*What to produce*: Exactly as written, transcribe the lines that run from the one containing "methane, CH₄, burns" to the end of the records below.

________________________________________

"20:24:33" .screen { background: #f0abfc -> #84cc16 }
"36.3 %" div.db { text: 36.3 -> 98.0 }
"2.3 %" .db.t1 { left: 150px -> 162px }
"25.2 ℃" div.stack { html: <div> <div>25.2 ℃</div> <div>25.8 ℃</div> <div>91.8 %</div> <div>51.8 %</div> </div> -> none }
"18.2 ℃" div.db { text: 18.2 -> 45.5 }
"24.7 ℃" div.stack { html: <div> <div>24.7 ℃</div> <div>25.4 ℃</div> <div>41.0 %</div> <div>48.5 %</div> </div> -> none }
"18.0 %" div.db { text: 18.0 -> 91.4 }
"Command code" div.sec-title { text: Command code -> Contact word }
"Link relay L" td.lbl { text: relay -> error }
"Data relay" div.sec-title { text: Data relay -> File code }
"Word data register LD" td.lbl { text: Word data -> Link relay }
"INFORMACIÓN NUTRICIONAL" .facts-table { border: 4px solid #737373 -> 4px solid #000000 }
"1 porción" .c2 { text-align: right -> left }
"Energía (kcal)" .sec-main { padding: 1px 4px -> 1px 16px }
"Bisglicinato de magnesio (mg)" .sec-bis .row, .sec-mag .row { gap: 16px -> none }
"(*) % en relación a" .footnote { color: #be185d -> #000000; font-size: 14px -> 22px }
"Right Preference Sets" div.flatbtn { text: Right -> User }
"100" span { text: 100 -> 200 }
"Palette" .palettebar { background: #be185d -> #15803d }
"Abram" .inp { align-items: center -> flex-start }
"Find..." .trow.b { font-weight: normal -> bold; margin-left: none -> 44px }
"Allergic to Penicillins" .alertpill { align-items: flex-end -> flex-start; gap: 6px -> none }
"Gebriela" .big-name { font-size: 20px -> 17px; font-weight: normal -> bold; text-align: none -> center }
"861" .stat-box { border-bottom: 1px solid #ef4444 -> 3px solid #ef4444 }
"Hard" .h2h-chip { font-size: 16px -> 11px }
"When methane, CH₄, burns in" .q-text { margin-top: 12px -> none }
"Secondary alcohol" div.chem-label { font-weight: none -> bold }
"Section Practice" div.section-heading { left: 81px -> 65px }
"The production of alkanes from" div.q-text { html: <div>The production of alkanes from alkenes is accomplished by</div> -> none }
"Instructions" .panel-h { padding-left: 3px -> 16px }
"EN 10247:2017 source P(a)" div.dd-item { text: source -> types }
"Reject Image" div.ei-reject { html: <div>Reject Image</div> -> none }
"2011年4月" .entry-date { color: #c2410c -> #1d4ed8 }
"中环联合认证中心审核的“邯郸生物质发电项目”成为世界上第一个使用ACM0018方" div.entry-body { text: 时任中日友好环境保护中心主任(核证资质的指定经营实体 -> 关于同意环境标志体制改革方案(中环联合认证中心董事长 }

________________________________________

*Response to this exercise*:
"When methane, CH₄, burns in" .q-text { margin-top: 12px -> none }
"Secondary alcohol" div.chem-label { font-weight: none -> bold }
"Section Practice" div.section-heading { left: 81px -> 65px }
"The production of alkanes from" div.q-text { html: <div>The production of alkanes from alkenes is accomplished by</div> -> none }
"Instructions" .panel-h { padding-left: 3px -> 16px }
"EN 10247:2017 source P(a)" div.dd-item { text: source -> types }
"Reject Image" div.ei-reject { html: <div>Reject Image</div> -> none }
"2011年4月" .entry-date { color: #c2410c -> #1d4ed8 }
"中环联合认证中心审核的“邯郸生物质发电项目”成为世界上第一个使用ACM0018方" div.entry-body { text: 时任中日友好环境保护中心主任(核证资质的指定经营实体 -> 关于同意环境标志体制改革方案(中环联合认证中心董事长 }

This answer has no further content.